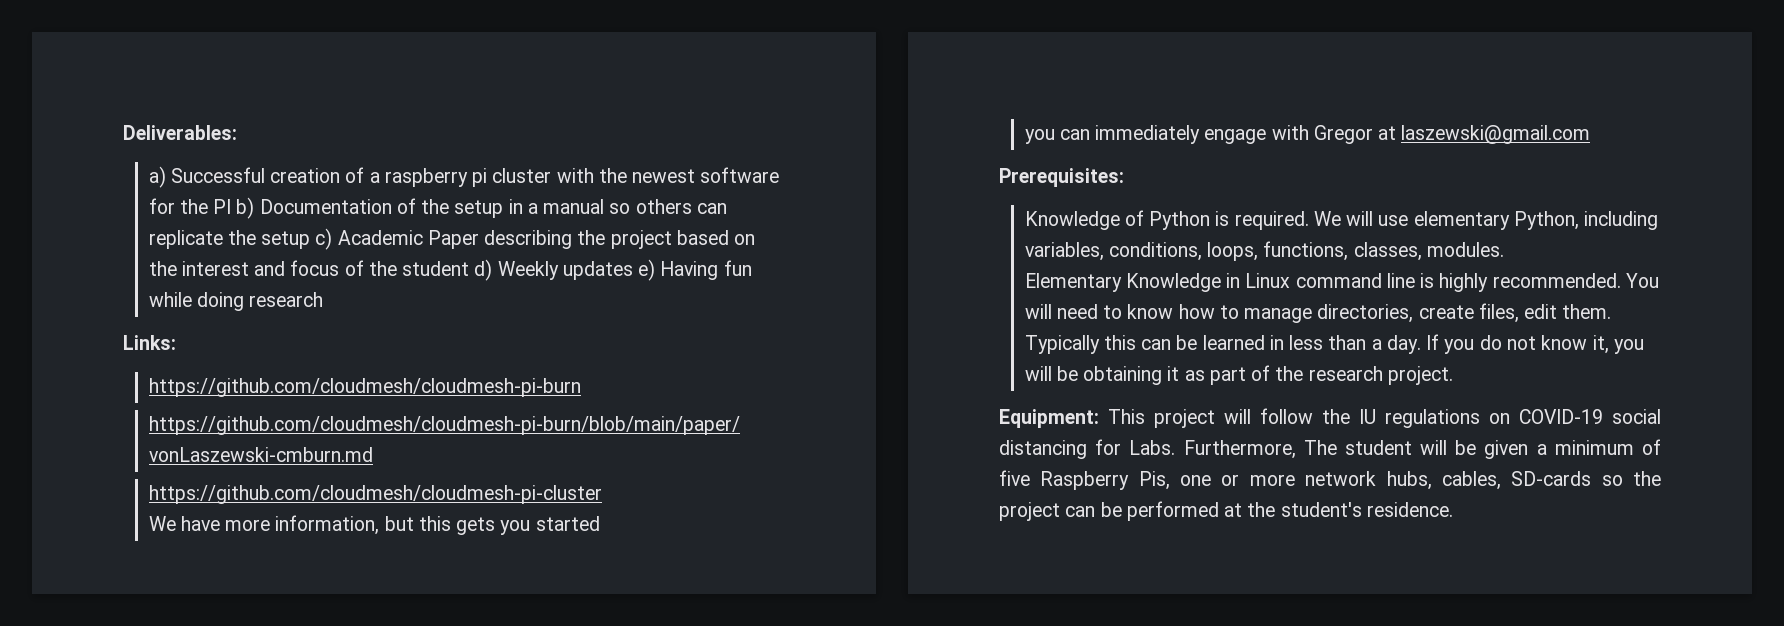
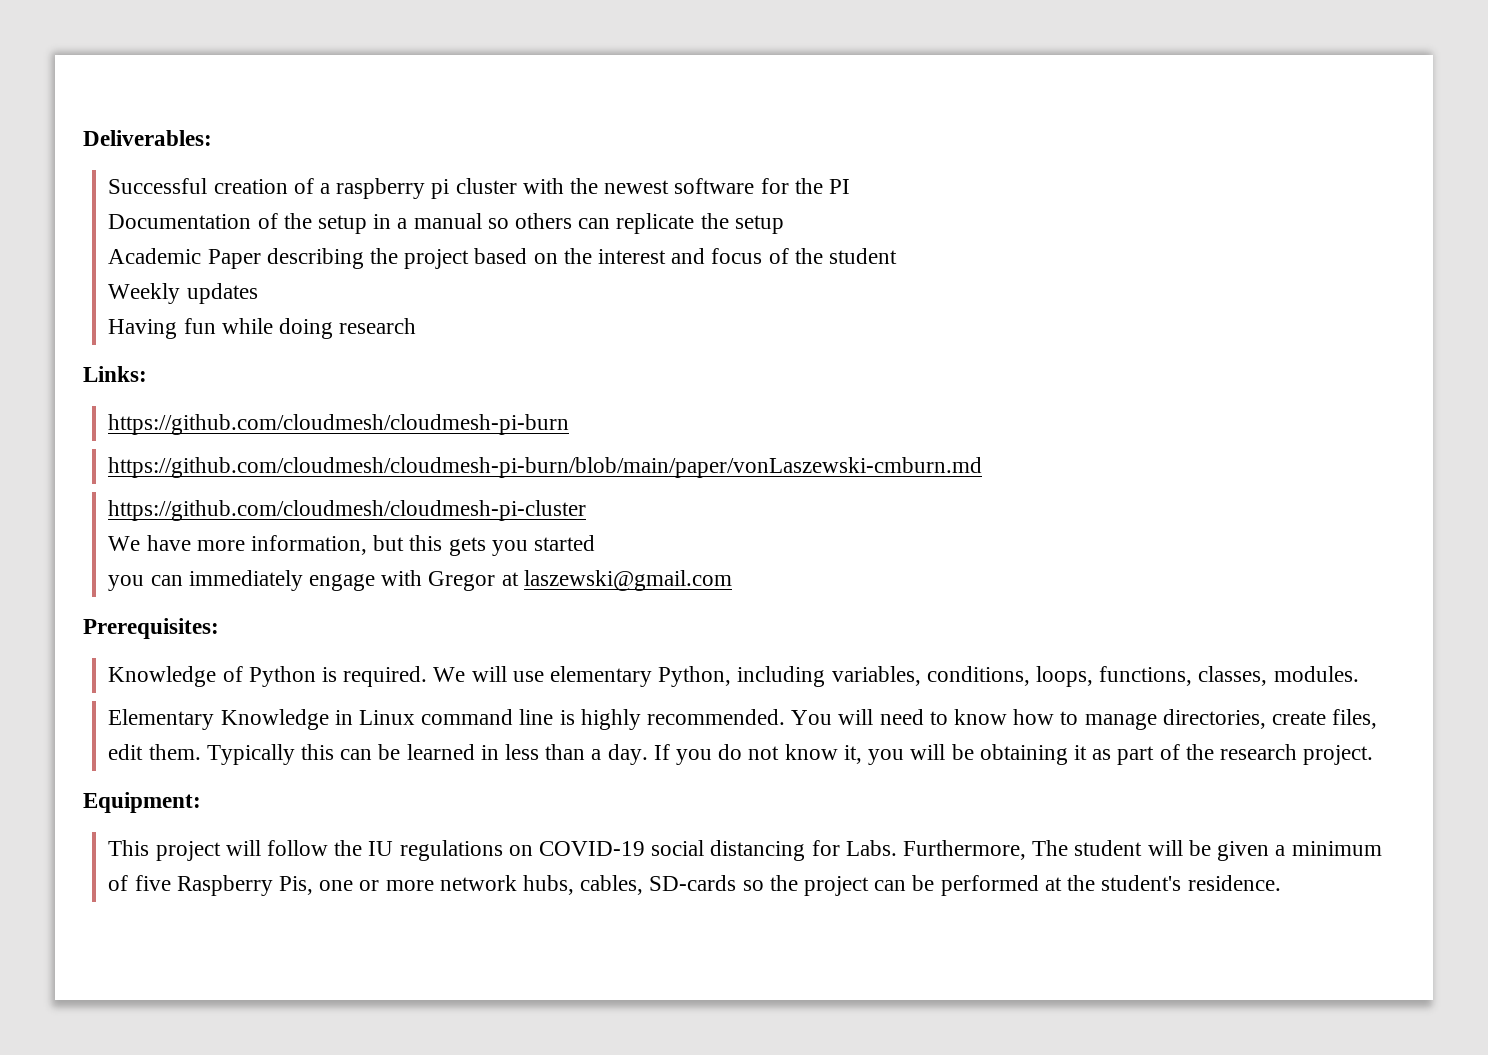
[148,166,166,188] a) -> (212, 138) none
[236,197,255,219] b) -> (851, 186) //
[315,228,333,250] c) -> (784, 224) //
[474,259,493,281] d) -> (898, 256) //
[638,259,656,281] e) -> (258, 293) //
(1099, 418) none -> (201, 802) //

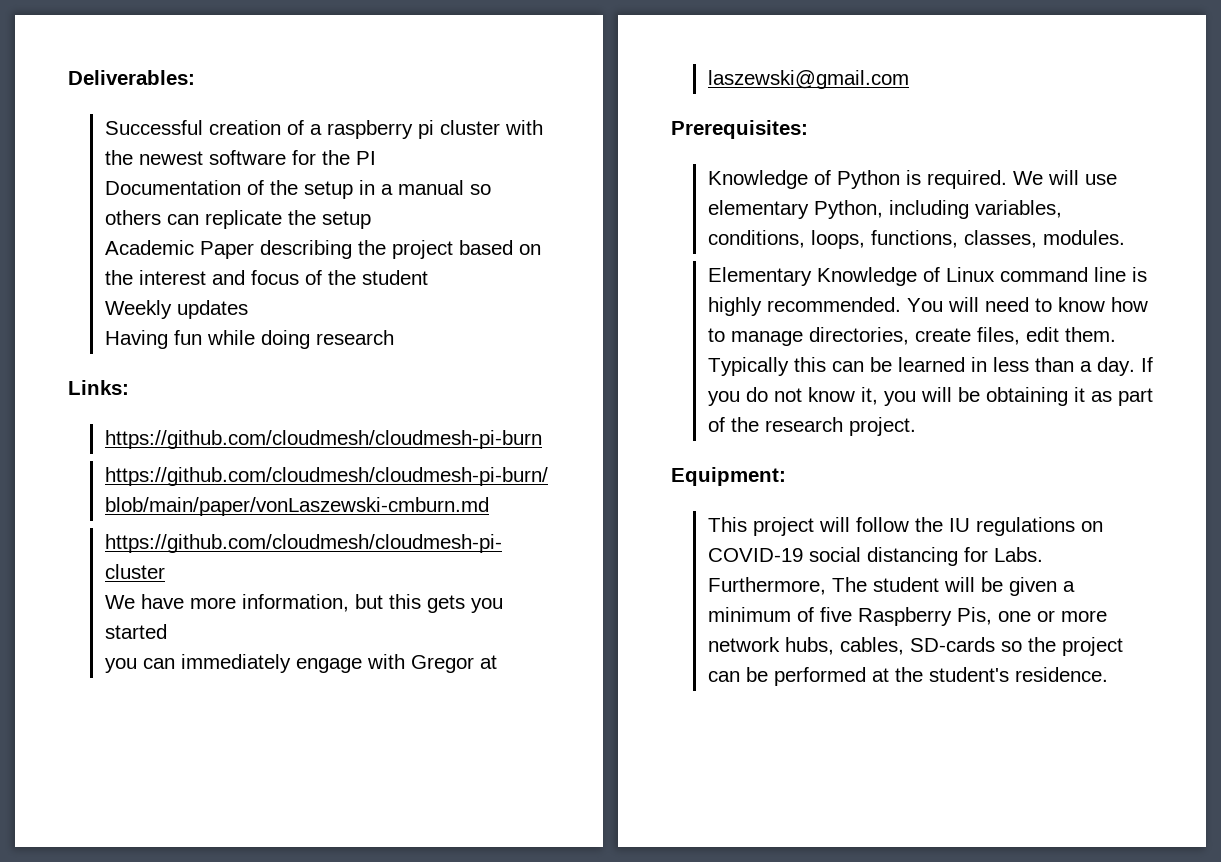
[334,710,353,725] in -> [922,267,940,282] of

+++

▶ [TASK STATEMENT]: Show all lines from the data above in which the word "none" appears.

▶ [SOLUTION TO THIS PROBLEM]:
[148,166,166,188] a) -> (212, 138) none
(1099, 418) none -> (201, 802) //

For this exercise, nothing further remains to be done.